## Task requirements
There is one span to output from the data below: the lines starting at the line with "(795, 476) none" and ending at the line with "(1158, 515) none". Output it exactly, ends included, nothing more.

## Data to process
◆ ◆ ◆ ◆
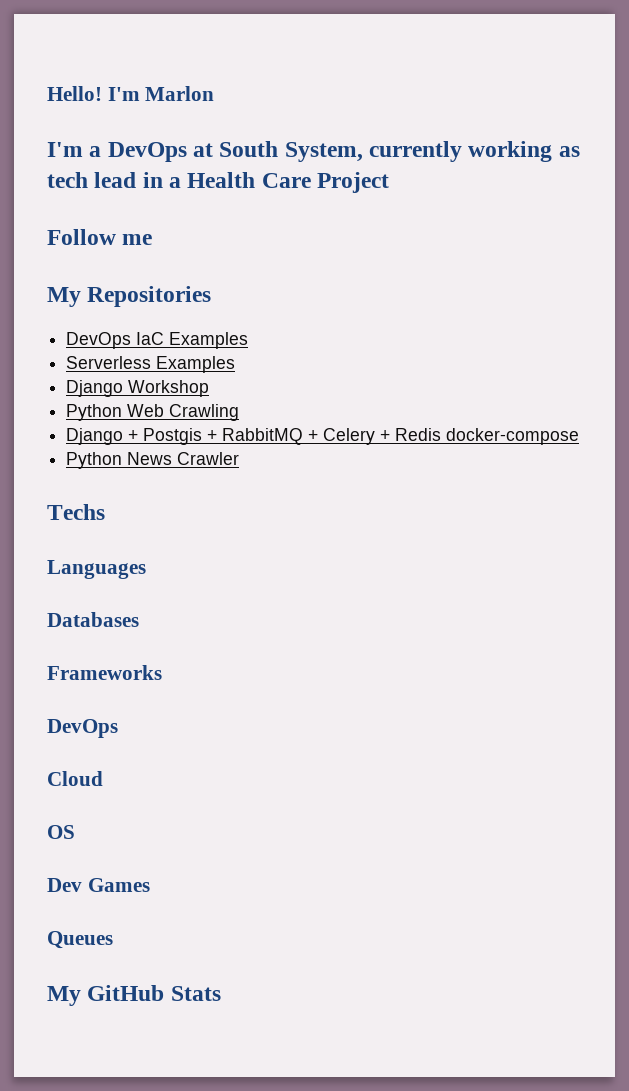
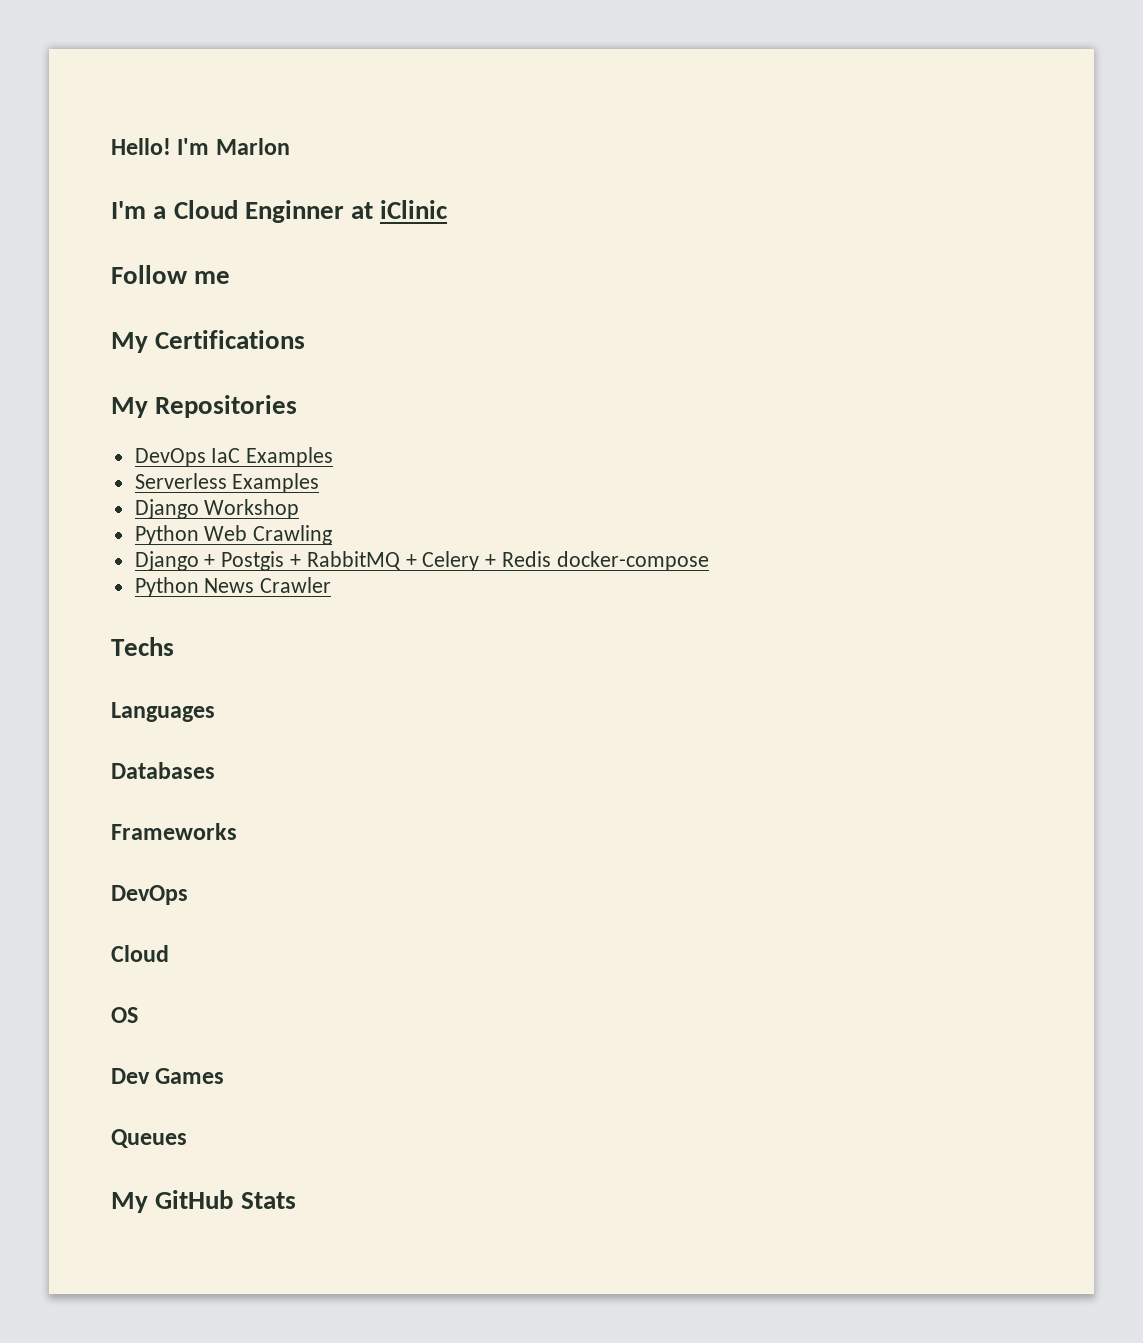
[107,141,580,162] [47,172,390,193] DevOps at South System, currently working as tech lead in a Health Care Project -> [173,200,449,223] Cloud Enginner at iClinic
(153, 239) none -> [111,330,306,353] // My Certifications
◆ ◆ ◆ ◆
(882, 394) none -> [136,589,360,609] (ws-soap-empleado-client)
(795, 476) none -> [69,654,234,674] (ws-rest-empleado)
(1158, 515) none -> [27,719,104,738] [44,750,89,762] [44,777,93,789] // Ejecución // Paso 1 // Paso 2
◆ ◆ ◆ ◆
## Reply to the exercise
(795, 476) none -> [69,654,234,674] (ws-rest-empleado)
(1158, 515) none -> [27,719,104,738] [44,750,89,762] [44,777,93,789] // Ejecución // Paso 1 // Paso 2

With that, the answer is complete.